**RECORDS PROVIDED**
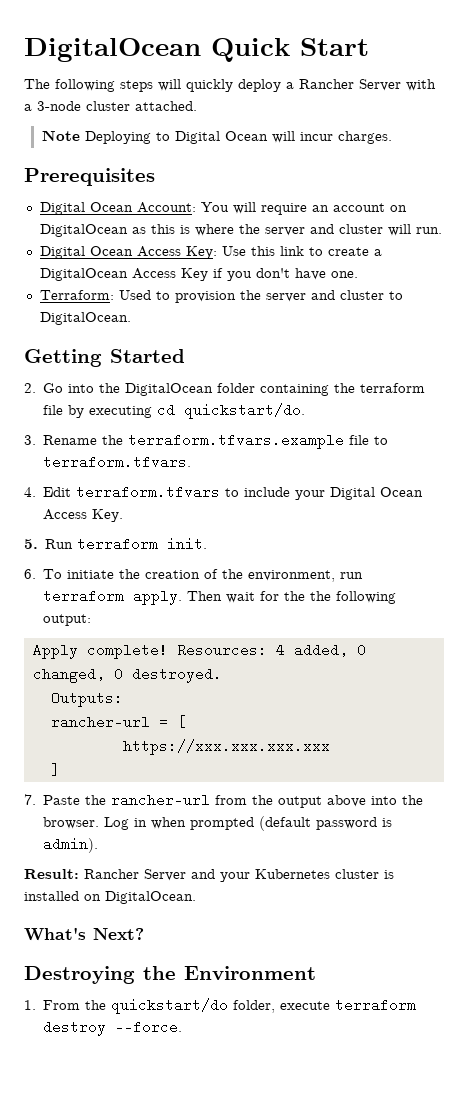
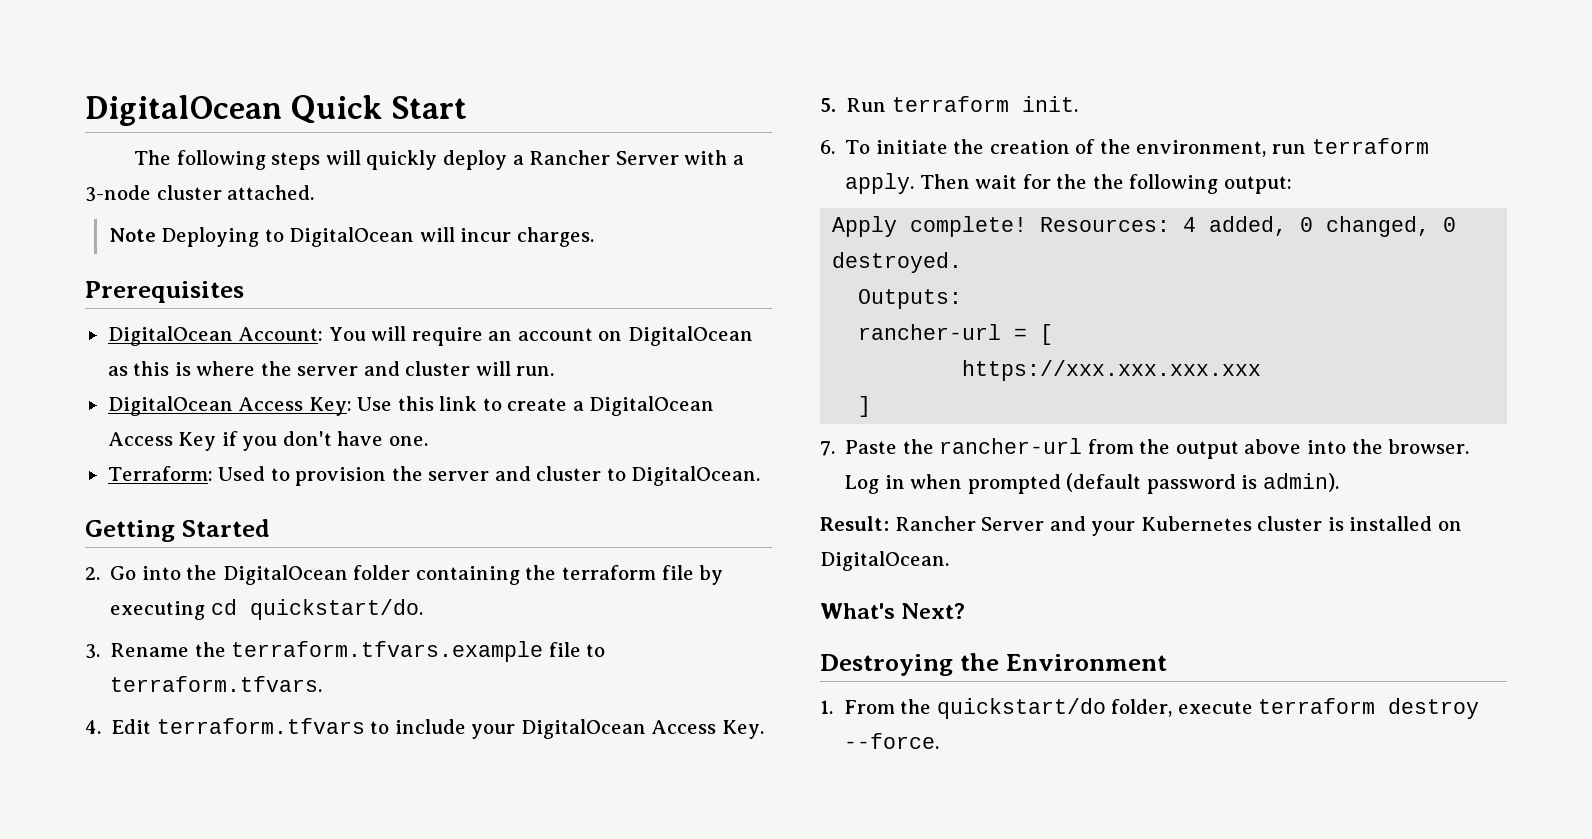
[174,131,268,144] Digital Ocean -> [289,227,415,247] DigitalOcean
[39,202,133,215] Digital Ocean -> [107,326,233,346] DigitalOcean
[39,246,133,259] Digital Ocean -> [107,396,233,416] DigitalOcean
[330,487,424,500] Digital Ocean -> [520,719,646,739] DigitalOcean

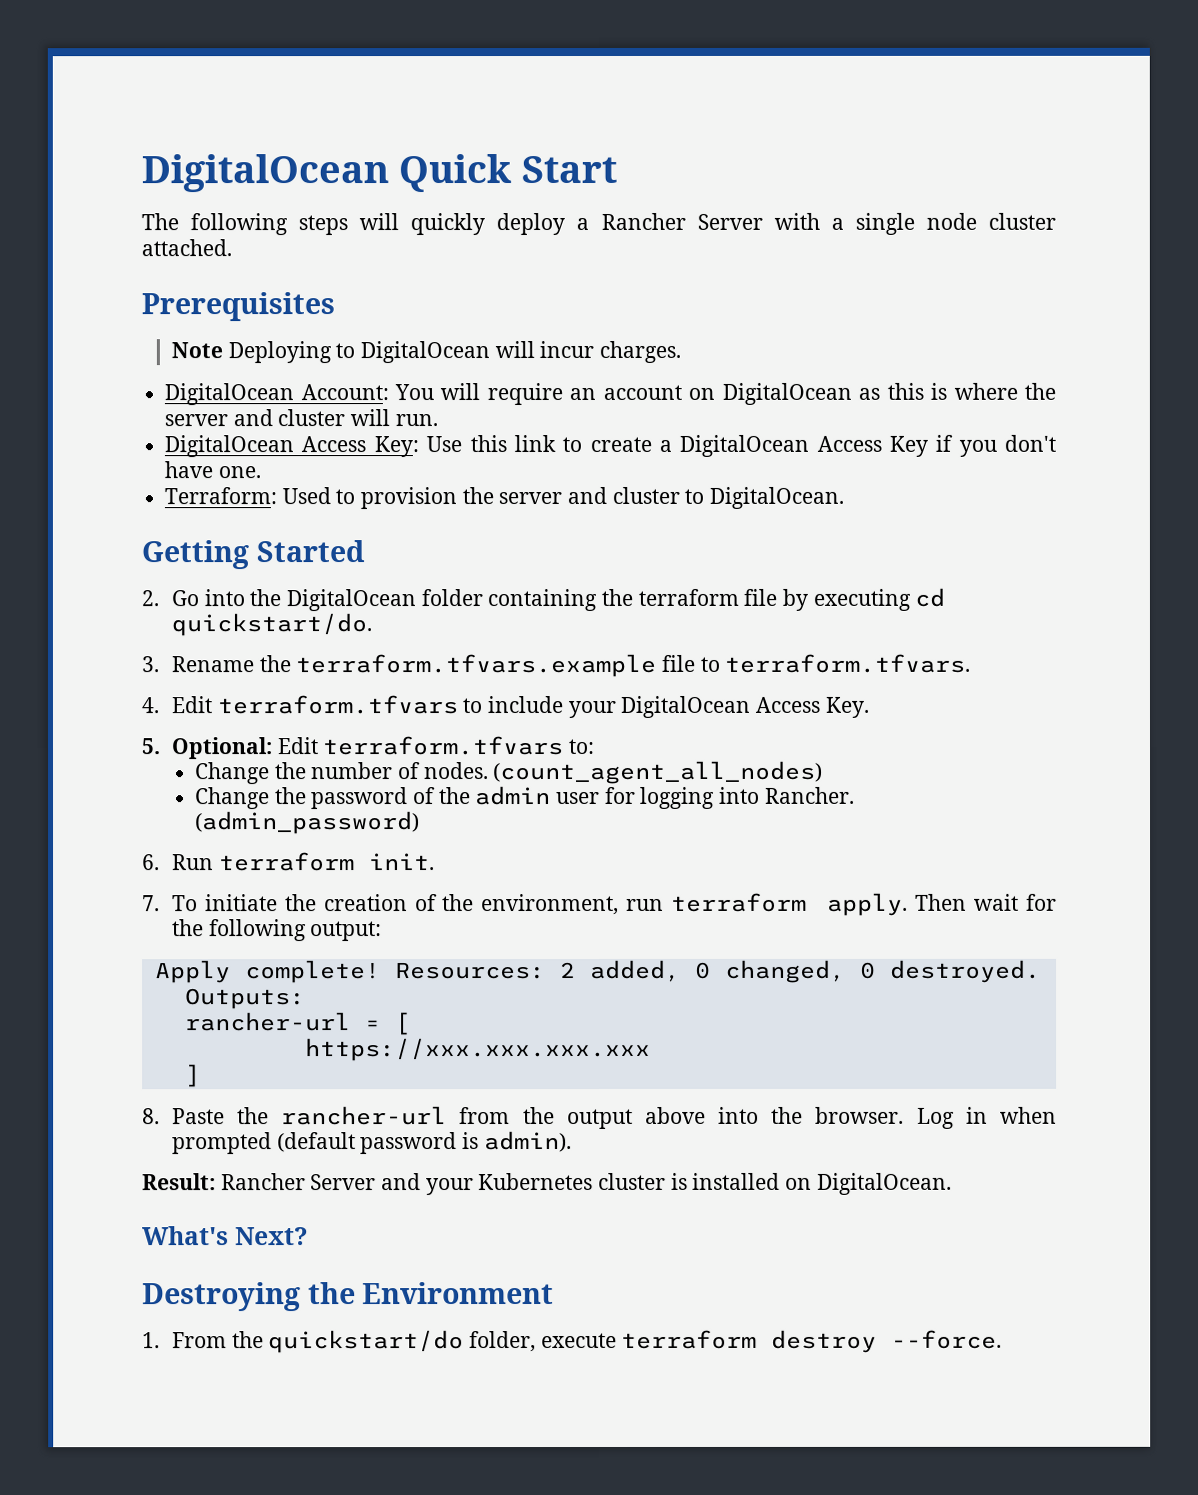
[85,185,151,202] 3-node -> [854,212,977,235] single node
(315, 192) none -> [141,292,335,322] // Prerequisites
[85,281,244,303] // Prerequisites -> (681, 352) none
(836, 105) none -> [170,736,595,760] [194,760,824,785] [194,786,855,810] [194,811,420,835] [142,854,160,871] Optional: Edit terraform.tfvars to: // Change the number of nodes. (count_agent_all_nodes) // Change the password of the admin user for logging into Rancher. (admin_password) // 6.
[820,140,835,154] 6. -> [142,895,160,912] 7.
[1092,174,1124,189] the -> (204, 928) none
[1183,217,1197,232] 4 -> [559,962,576,979] 2
[820,441,835,456] 7. -> [142,1108,160,1125] 8.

**PROMPT**
From the entries above, write out only the lines starting at the line that holds "[85,281,244,303] // Prerequisites" and ending at the line that holds "[820,140,835,154] 6. -> [142,895,160,912] 7.", keeping both and matching them exactly.

**RESULT OF THE EXERCISE**
[85,281,244,303] // Prerequisites -> (681, 352) none
(836, 105) none -> [170,736,595,760] [194,760,824,785] [194,786,855,810] [194,811,420,835] [142,854,160,871] Optional: Edit terraform.tfvars to: // Change the number of nodes. (count_agent_all_nodes) // Change the password of the admin user for logging into Rancher. (admin_password) // 6.
[820,140,835,154] 6. -> [142,895,160,912] 7.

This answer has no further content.